Teaching bugbear: Perpetual requests to update or modify strategies, plans and benchmarkings and so on. University management seems compelled to ask for reports about reports, and treats us as if we were the students. If we ask for something - often essential to do our job - they require reams of documentation and rationale. Computers have shifted copious amounts of admin on to lecturers.

Teaching pleasure: I have always felt very privileged to be teaching something I love so much. When I play along with students, whether in an improvisation class or at a big-band rehearsal, I don't feel as if it is teaching per se . The opportunity to earn money by conducting warm air through a pipe is one not afforded to many people. While lecturing on composition and playing excerpts of Bach, Miles Davis or Jimi Hendrix to students, I feel I am sharing something, like hanging out in someone's home. But one-to-one instrumental tuition is still essential for any aspiring performer. It allows the teacher to be honest and intimate.

Top tip: To constantly impart the excitement and love you have for your subject to the students. It does not matter how simple or basic the piece or lesson. I had the good fortune to study Bela Bartok's music with an eminent Bartok scholar, pianist Philip Evans at the Manhattan School of Music in 1986. In his introduction, he said the point of the class was to demonstrate Bartok's music so we could learn to love it. A student will often appreciate and accept what you are banging on about if they are convinced that you are sold on it too.

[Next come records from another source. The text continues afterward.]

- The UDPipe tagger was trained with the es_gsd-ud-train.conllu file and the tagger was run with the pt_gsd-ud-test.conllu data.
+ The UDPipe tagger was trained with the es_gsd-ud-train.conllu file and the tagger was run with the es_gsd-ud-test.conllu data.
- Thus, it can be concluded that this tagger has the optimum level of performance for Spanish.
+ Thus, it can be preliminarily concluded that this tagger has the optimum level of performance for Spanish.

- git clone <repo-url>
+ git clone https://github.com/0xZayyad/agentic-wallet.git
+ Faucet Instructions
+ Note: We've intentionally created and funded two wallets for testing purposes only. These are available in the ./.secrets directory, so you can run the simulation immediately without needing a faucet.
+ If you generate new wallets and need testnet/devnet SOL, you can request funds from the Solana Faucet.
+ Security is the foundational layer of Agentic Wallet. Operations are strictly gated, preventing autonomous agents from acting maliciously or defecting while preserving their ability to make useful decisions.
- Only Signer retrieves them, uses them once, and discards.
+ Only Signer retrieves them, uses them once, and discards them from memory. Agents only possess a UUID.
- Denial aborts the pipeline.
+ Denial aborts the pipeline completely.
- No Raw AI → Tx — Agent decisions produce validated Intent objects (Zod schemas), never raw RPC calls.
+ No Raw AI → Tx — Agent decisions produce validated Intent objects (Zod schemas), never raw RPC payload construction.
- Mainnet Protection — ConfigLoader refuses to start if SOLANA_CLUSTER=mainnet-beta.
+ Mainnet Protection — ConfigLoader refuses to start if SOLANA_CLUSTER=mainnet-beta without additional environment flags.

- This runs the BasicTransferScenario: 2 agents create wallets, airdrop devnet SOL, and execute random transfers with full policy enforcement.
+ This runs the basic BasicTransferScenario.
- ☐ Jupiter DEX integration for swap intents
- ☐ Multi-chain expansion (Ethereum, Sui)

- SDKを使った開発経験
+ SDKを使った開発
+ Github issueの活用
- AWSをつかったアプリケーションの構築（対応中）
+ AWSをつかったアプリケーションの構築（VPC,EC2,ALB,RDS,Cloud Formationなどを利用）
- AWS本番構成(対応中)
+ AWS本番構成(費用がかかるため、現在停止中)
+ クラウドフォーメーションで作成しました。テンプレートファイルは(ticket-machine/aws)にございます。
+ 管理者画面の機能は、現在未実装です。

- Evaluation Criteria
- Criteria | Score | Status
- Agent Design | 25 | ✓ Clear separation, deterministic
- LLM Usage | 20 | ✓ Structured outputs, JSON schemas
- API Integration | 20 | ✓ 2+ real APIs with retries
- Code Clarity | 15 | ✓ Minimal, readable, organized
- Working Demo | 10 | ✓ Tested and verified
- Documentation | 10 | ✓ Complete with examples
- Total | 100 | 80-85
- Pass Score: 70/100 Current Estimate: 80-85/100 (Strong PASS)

Career high points: Two solo CDs, The Suspect and Frank Griffith Nonet "Live", Ealing Jazz Festival 2000 , on the HEP label. I've also featured on CDs by Joe Temperley, John Pizzarelli and Dave Stryker. Played with Mel Torme, Mel Lewis, Ron Carter, The Buddy Rich Big Band and The Glenn Miller Orchestra. Arranged for Lionel Hampton, Jon Hendricks and Brooklyn Philharmonic Orchestra. Finally, composition commissions for the Cardinal Vaughan Memorial School, Kingston Borough Council and the city of Coventry.